:: How to complete this task ::
Pictures should be omitted; restate word for word the lines from the one holding "[749,283,791,296] secret ->" through the last line of the entries below.

:: Records to process ::
※ ※ ※

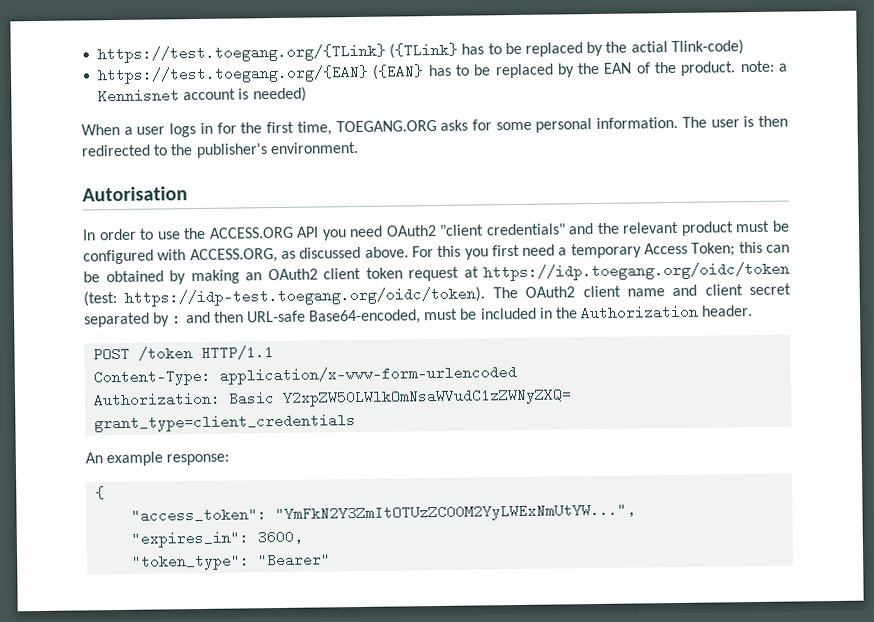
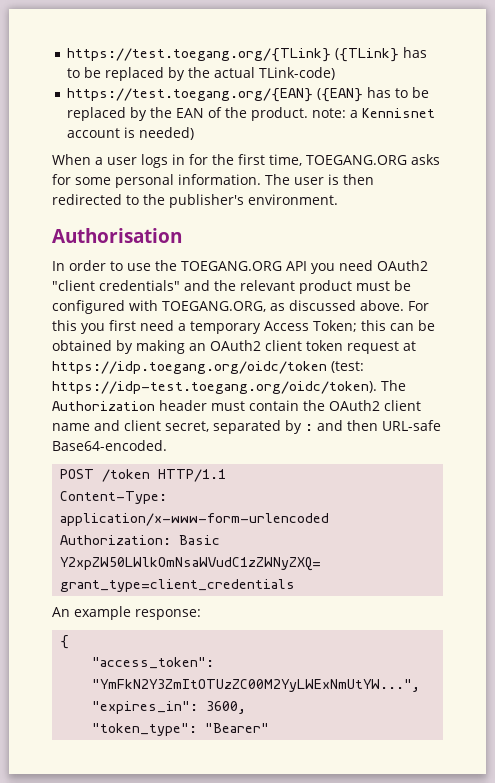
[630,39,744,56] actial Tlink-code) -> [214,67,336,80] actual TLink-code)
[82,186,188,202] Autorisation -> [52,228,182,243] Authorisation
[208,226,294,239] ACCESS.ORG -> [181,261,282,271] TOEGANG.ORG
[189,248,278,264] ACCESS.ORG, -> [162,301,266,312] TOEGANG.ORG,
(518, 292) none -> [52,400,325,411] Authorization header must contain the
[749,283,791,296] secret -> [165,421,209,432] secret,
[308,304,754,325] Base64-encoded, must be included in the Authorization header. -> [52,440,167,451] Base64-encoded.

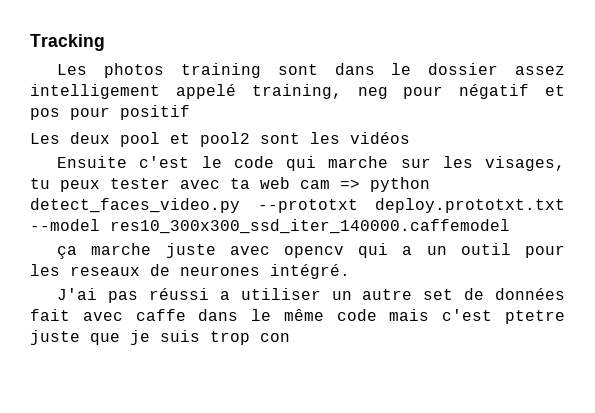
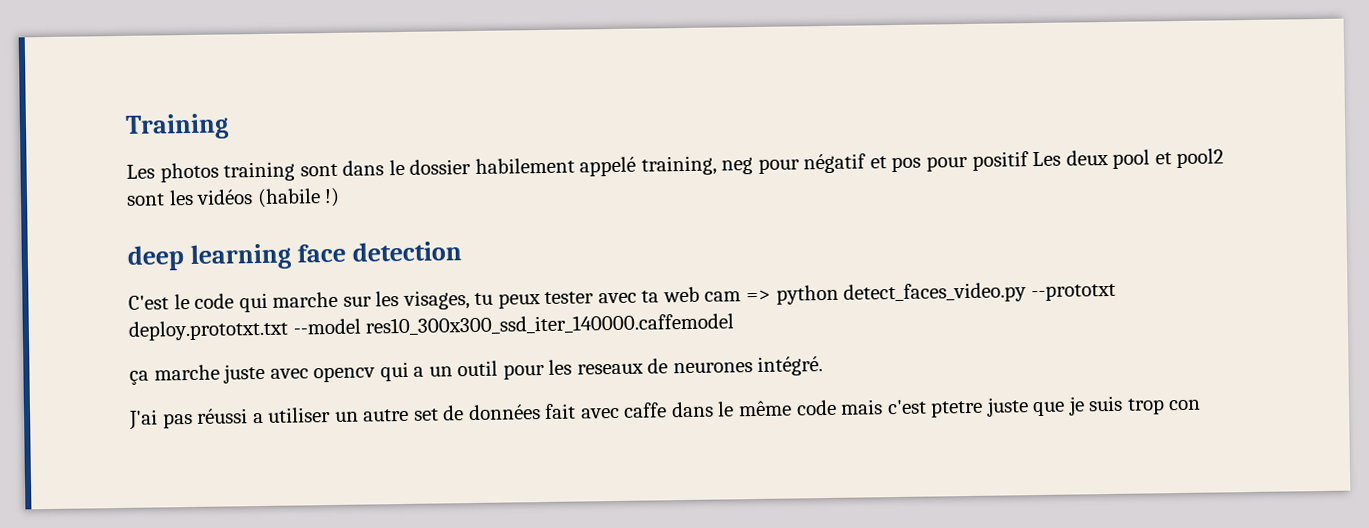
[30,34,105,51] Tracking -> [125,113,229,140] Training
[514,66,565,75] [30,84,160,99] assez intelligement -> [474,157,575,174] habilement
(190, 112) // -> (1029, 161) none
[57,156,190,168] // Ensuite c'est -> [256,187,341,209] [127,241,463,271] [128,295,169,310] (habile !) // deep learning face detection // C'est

※ ※ ※

:: Answer box ::
[749,283,791,296] secret -> [165,421,209,432] secret,
[308,304,754,325] Base64-encoded, must be included in the Authorization header. -> [52,440,167,451] Base64-encoded.

[30,34,105,51] Tracking -> [125,113,229,140] Training
[514,66,565,75] [30,84,160,99] assez intelligement -> [474,157,575,174] habilement
(190, 112) // -> (1029, 161) none
[57,156,190,168] // Ensuite c'est -> [256,187,341,209] [127,241,463,271] [128,295,169,310] (habile !) // deep learning face detection // C'est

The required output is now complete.